• **Available records**
········
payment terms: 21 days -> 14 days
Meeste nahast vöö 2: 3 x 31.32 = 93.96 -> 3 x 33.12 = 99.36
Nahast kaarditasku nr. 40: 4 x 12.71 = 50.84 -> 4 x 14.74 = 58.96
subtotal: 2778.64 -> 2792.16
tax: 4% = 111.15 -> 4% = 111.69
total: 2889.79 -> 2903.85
········
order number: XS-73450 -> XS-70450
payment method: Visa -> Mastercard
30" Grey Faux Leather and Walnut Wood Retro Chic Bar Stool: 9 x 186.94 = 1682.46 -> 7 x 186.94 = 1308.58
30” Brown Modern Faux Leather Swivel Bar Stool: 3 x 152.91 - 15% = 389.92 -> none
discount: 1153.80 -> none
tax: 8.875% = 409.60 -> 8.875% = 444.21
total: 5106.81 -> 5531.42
········
• **Assigned task**
Looking at each line of the records, count the ones where the word "none" appears, and report only the count.

• **Reply to the task**
2